● Exercise requirements
For the entries below, state how many lines include the string "color", and write nothing besides that number.

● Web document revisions
------------------------------------
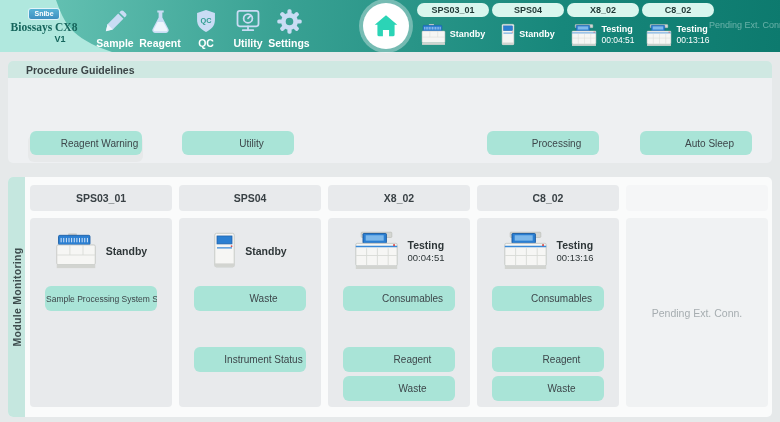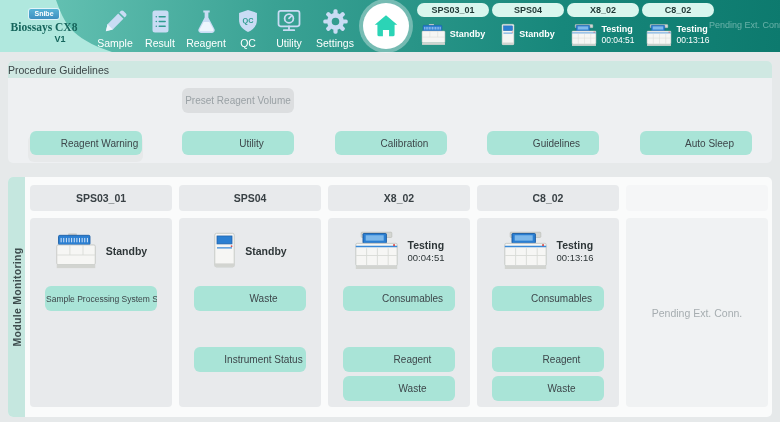--- a/index.html
+++ b/index.html
@@ -24,7 +24,7 @@
   .nav-item:nth-child(1){width:46px} .nav-item:nth-child(2){width:44px} .nav-item:nth-child(3){width:48px}
   .nav-item:nth-child(4){width:36px} .nav-item:nth-child(5){width:46px} .nav-item:nth-child(6){width:46px}
   .nav-ico { height:29px; display:flex; align-items:center; justify-content:center; }
-  .nav-label { font-size:10.5px; font-weight:400; color:#fff; line-height:1; margin-top:2px; }
+  .nav-label { font-size:10.5px; font-weight:700; color:#fff; line-height:1; margin-top:2px; }
 
   .home-btn { position:absolute; left:363px; top:3px; width:46px; height:46px; border-radius:50%;
               background:#fff; box-shadow:0 0 0 4px rgba(255,255,255,0.35);

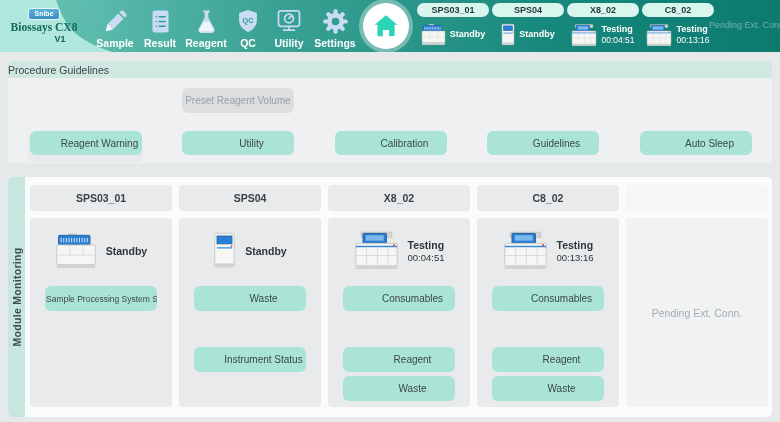--- a/index.html
+++ b/index.html
@@ -142,18 +142,6 @@
       <div class="nav-item">
         <span class="nav-ico">
           <svg width="27" height="27" viewBox="0 0 32 32">
-            <rect x="6.5" y="3" width="19" height="26" rx="3" fill="#c9dcf4"></rect>
-            <g stroke="#2f9c90" stroke-width="1.8" stroke-linecap="round">
-              <path d="M11,10.5 h0.01 M11,16 h0.01 M11,21.5 h0.01"></path>
-              <path d="M14.5,10.5 h7 M14.5,16 h7 M14.5,21.5 h7"></path>
-            </g>
-          </svg>
-        </span>
-        <span class="nav-label">Result</span>
-      </div>
-      <div class="nav-item">
-        <span class="nav-ico">
-          <svg width="27" height="27" viewBox="0 0 32 32">
             <path fill="#c9dcf4" d="M12.2,3 h7.6 v2.2 h-1.6 v6 l7.2,13.6 a3.2,3.2 0 0 1 -2.8,4.7 H9.4 a3.2,3.2 0 0 1 -2.8,-4.7 l7.2,-13.6 v-6 h-1.6 z"></path>
             <path fill="#eef5fd" d="M12.6,16.5 h6.8 l4.6,8.8 a1.6,1.6 0 0 1 -1.4,2.3 H9.4 a1.6,1.6 0 0 1 -1.4,-2.3 z"></path>
           </svg>

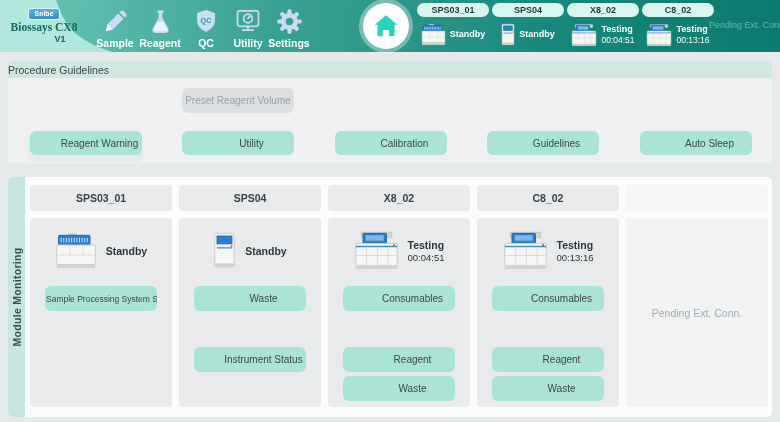--- a/index.html
+++ b/index.html
@@ -44,8 +44,8 @@
   
   .procedure { position:absolute; left:8px; top:61px; width:764px; height:102px; border-radius:5px;
                overflow:hidden; background:#eef0f2; }
-  .proc-header { height:17px; background:#cfe8e2; color:#3b4547; font-size:10.5px; font-weight:400;
-                 display:flex; align-items:center; padding-left:0; }
+  .proc-header { height:17px; background:#cfe8e2; color:#3b4547; font-size:10.5px; font-weight:700;
+                 display:flex; align-items:center; padding-left:18px; }
   .prevalidation { position:absolute; left:20px; top:26px; width:115px; height:27px; background:#e7e9ea;
                    border-radius:6px; display:flex; align-items:center; gap:7px; padding-left:9px; cursor:pointer;margin-top:48px; }
   .checkbox { width:13px; height:13px; background:#fff; border:1.5px solid #8d9296; border-radius:3px; flex:none; }

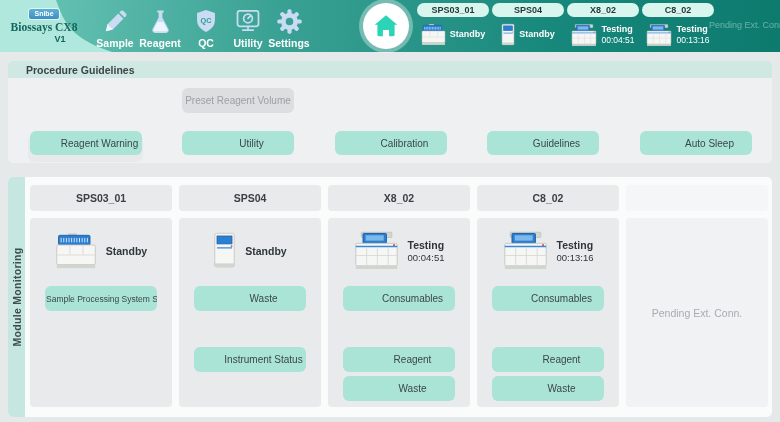--- a/index.html
+++ b/index.html
@@ -255,7 +255,6 @@
       <span class="checkbox"></span>
       <span class="preval-label">Pre-Validation</span>
     </div>
-    <button class="preset-btn">Preset Reagent Volume</button>
     <button class="teal-btn pa pa0">Reagent Warning</button>
     <button class="teal-btn pa pa1">Utility</button>
     <button class="teal-btn pa pa2">Calibration</button>

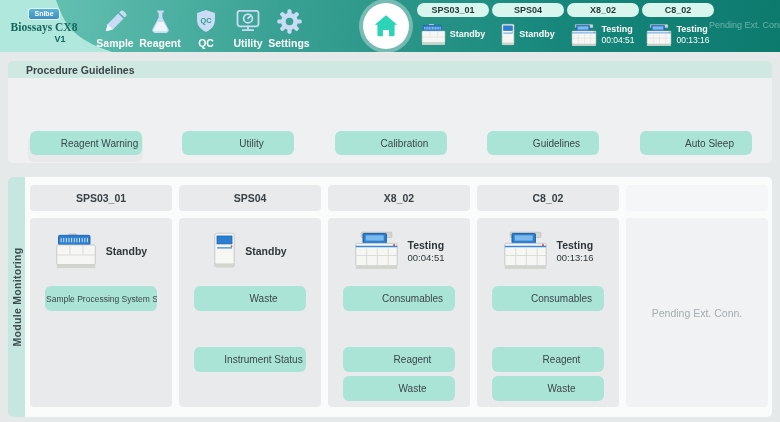--- a/index.html
+++ b/index.html
@@ -257,7 +257,6 @@
     </div>
     <button class="teal-btn pa pa0">Reagent Warning</button>
     <button class="teal-btn pa pa1">Utility</button>
-    <button class="teal-btn pa pa2">Calibration</button>
     <button class="teal-btn pa pa3">Guidelines</button>
     <button class="teal-btn pa pa4">Auto Sleep</button>
   </section>

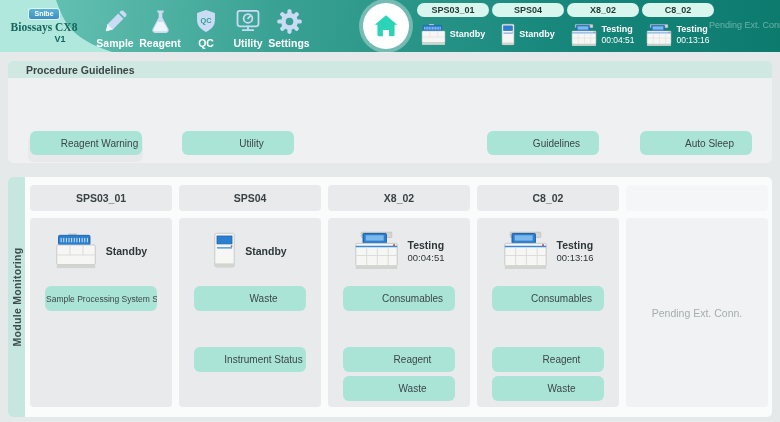--- a/index.html
+++ b/index.html
@@ -257,7 +257,7 @@
     </div>
     <button class="teal-btn pa pa0">Reagent Warning</button>
     <button class="teal-btn pa pa1">Utility</button>
-    <button class="teal-btn pa pa3">Guidelines</button>
+    <button class="teal-btn pa pa3">Processing</button>
     <button class="teal-btn pa pa4">Auto Sleep</button>
   </section>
------------------------------------
● Answer for this exercise
4